[Dataset records]

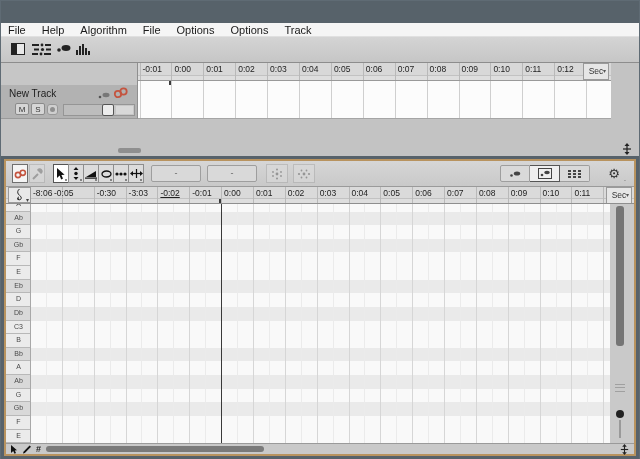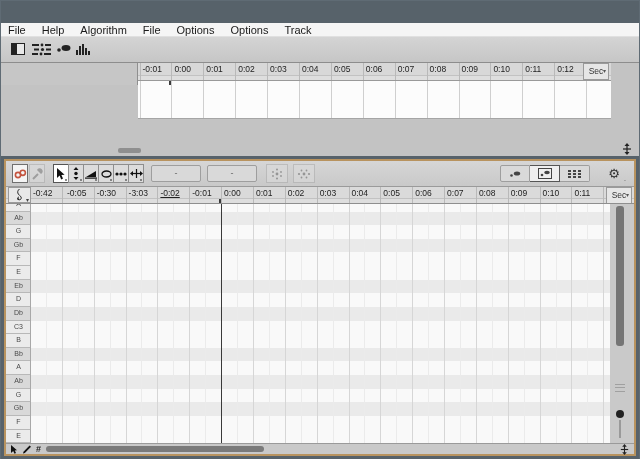--- a/index.html
+++ b/index.html
@@ -269,6 +269,27 @@
           <div class="vline" style="left: 448.1px;"></div>
         </div>
 
+      <div class="tp-header">
+        <span class="tp-name">New Track</span>
+        <svg class="tp-blob-ico" width="13" height="9" viewBox="0 0 13 9">
+          <circle cx="2" cy="6" r="1.3" fill="#555"></circle>
+            <ellipse cx="8" cy="4" rx="3.5" ry="2.2" fill="#777"></ellipse>
+        </svg>
+        <svg class="tp-link-ico" width="16" height="12" viewBox="0 0 16 12">
+          <circle cx="5" cy="7" r="3.2" fill="none" stroke="#c4543f" stroke-width="1.8"></circle>
+          <circle cx="10.5" cy="4.5" r="3.2" fill="none" stroke="#c4543f" stroke-width="1.8"></circle>
+        </svg>
+        <div class="ms-btn" style="left:14px">M</div>
+        <div class="ms-btn" style="left:30px">S</div>
+        <div class="tp-rec">
+            <i></i>
+          </div>
+        <div class="tp-vol">
+          <div class="fill"></div>
+          <div class="rest"></div>
+          <div class="vh"></div>
+        </div>
+      </div>
 
       <div class="tp-hthumb"></div>
 

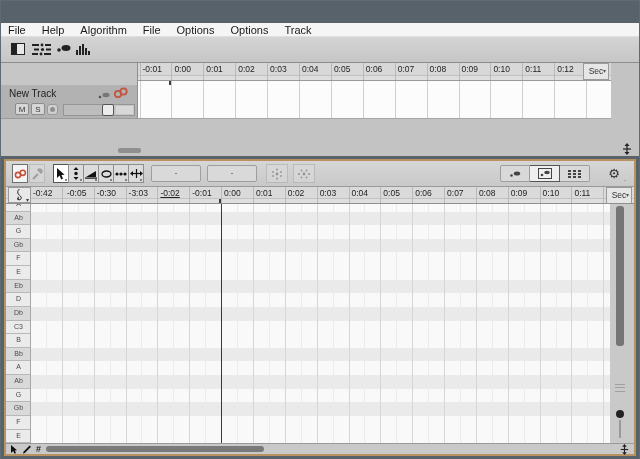--- a/index.html
+++ b/index.html
@@ -432,7 +432,7 @@
         <div class="cursor-mark" style="left:213px; bottom:0;"></div>
         <div class="sec-box"><span>Sec</span><span class="dd">▾</span></div>
       <div class="rtick" style="left: 24px;"></div>
-          <div class="rlabel" style="left: 27px;">-0:42</div>
+          <div class="rlabel" style="left: 27px;">-8:06</div>
           <div class="rtick" style="left: 55.85px;"></div>
           <div class="rlabel" style="left: 61px;">-0:05</div>
           <div class="rtick" style="left: 87.7px;"></div>

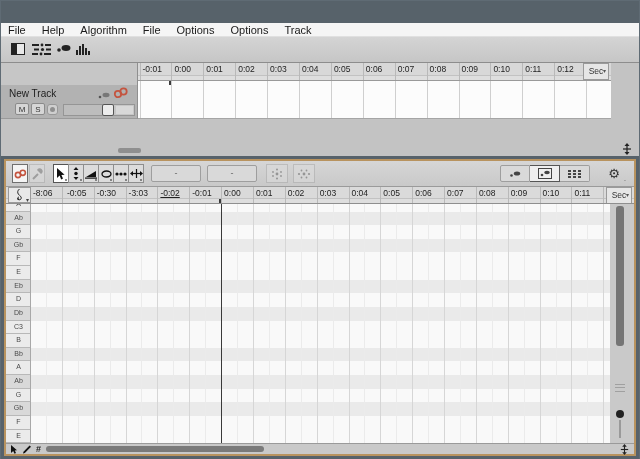--- a/index.html
+++ b/index.html
@@ -434,7 +434,7 @@
       <div class="rtick" style="left: 24px;"></div>
           <div class="rlabel" style="left: 27px;">-8:06</div>
           <div class="rtick" style="left: 55.85px;"></div>
-          <div class="rlabel" style="left: 61px;">-0:05</div>
+          <div class="rlabel" style="left: 48px;">-0:05</div>
           <div class="rtick" style="left: 87.7px;"></div>
           <div class="rlabel" style="left: 90.7px;">-0:30</div>
           <div class="rtick" style="left: 119.55px;"></div>

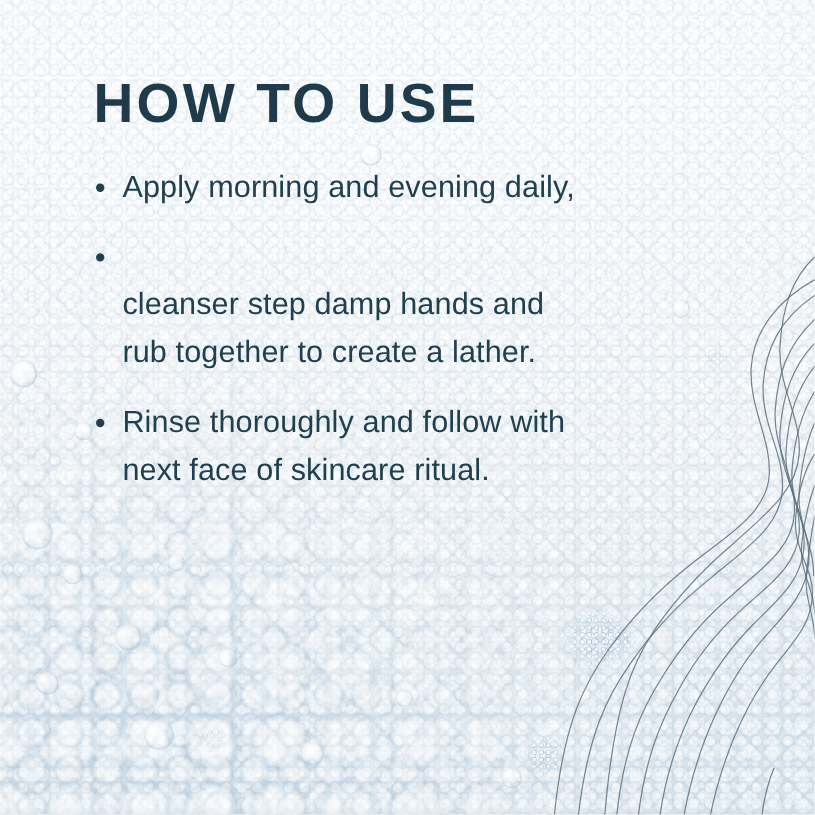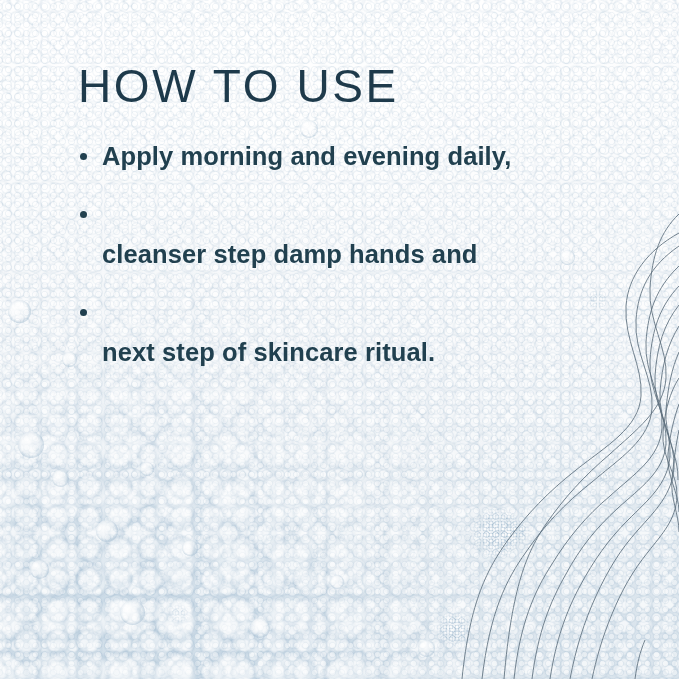--- a/index.html
+++ b/index.html
@@ -164,7 +164,7 @@
   .heading {
     margin: 0 0 26px 0;
     font-family: "Liberation Sans", "DejaVu Sans", sans-serif;
-    font-weight: 400;
+    font-weight: 700;
     font-size: 46px;
     line-height: 1.05;
     letter-spacing: 2.6px;

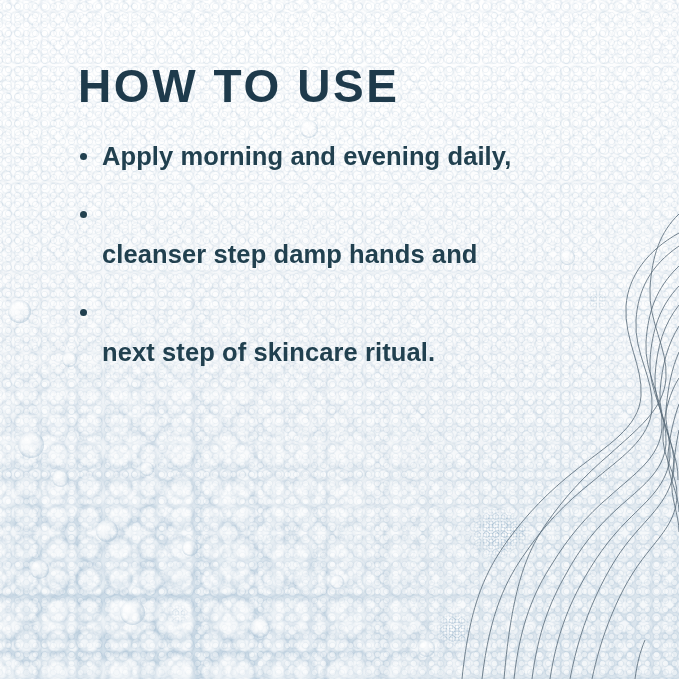--- a/index.html
+++ b/index.html
@@ -183,7 +183,7 @@
     padding-left: 24px;
     margin-bottom: 18px;
     font-family: "Liberation Sans", "DejaVu Sans", sans-serif;
-    font-weight: 700;
+    font-weight: 400;
     font-size: 25.5px;
     line-height: 40px;
     letter-spacing: 0.1px;

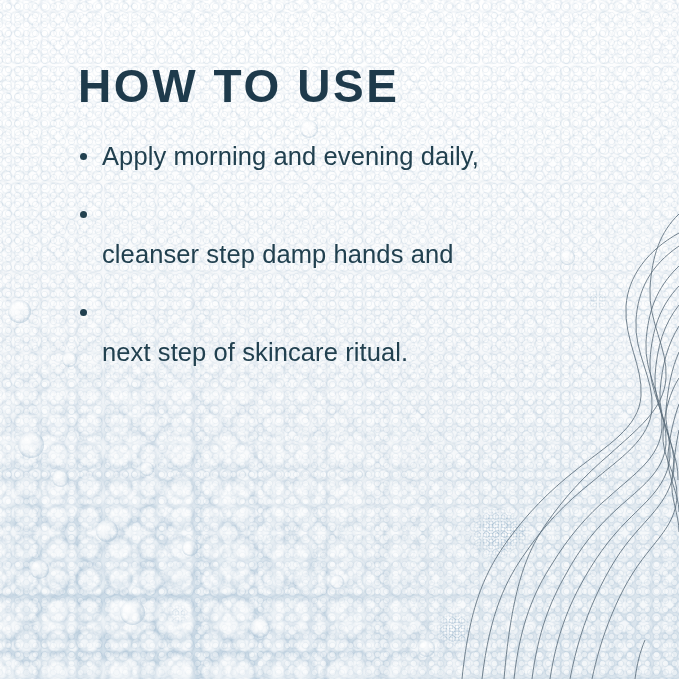--- a/index.html
+++ b/index.html
@@ -272,6 +272,7 @@
         <span class="dot"></span>
         <br>
         <span>cleanser step damp hands and</span><br>
+        <span>rub together to create a lather.</span>
       </li>
 
 

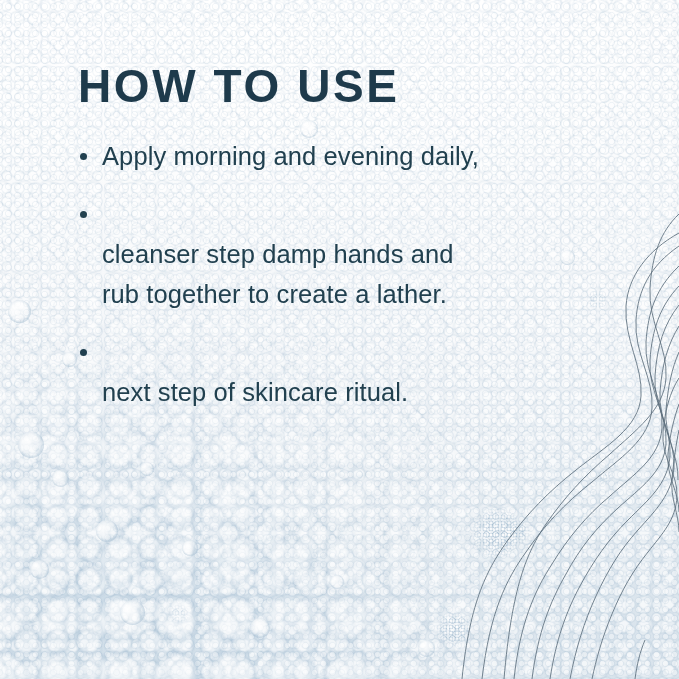--- a/index.html
+++ b/index.html
@@ -278,7 +278,7 @@
 
       <li class="step">
         <span class="dot"></span>
-        <br>
+        <span>Rinse thoroughly and follow with</span><br>
         <span>next step of skincare ritual.</span>
       </li>
 

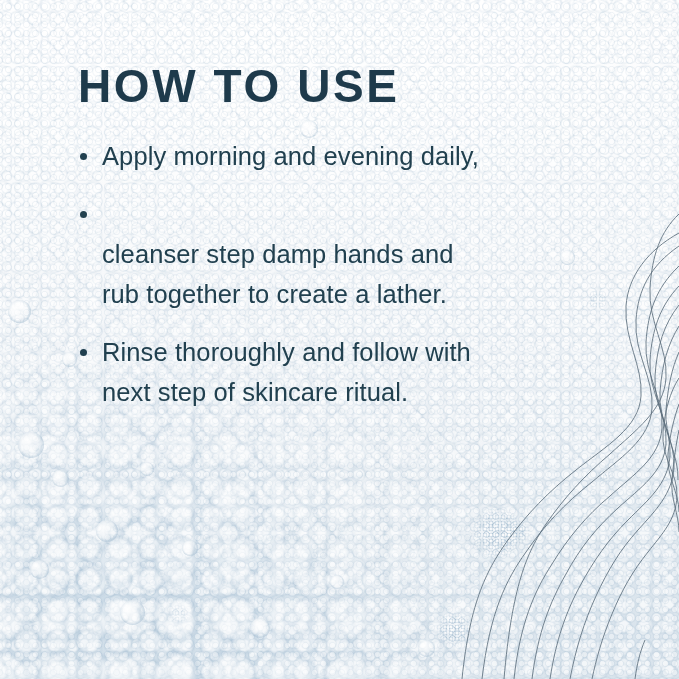--- a/index.html
+++ b/index.html
@@ -279,7 +279,7 @@
       <li class="step">
         <span class="dot"></span>
         <span>Rinse thoroughly and follow with</span><br>
-        <span>next step of skincare ritual.</span>
+        <span>next face of skincare ritual.</span>
       </li>
 
     </ul>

• **WHAT TO WORK ON**
Looking at the entries above, work out how many lines contain "spacing", then reply with that number and no other words.

• **EXERCISE RESULT**
2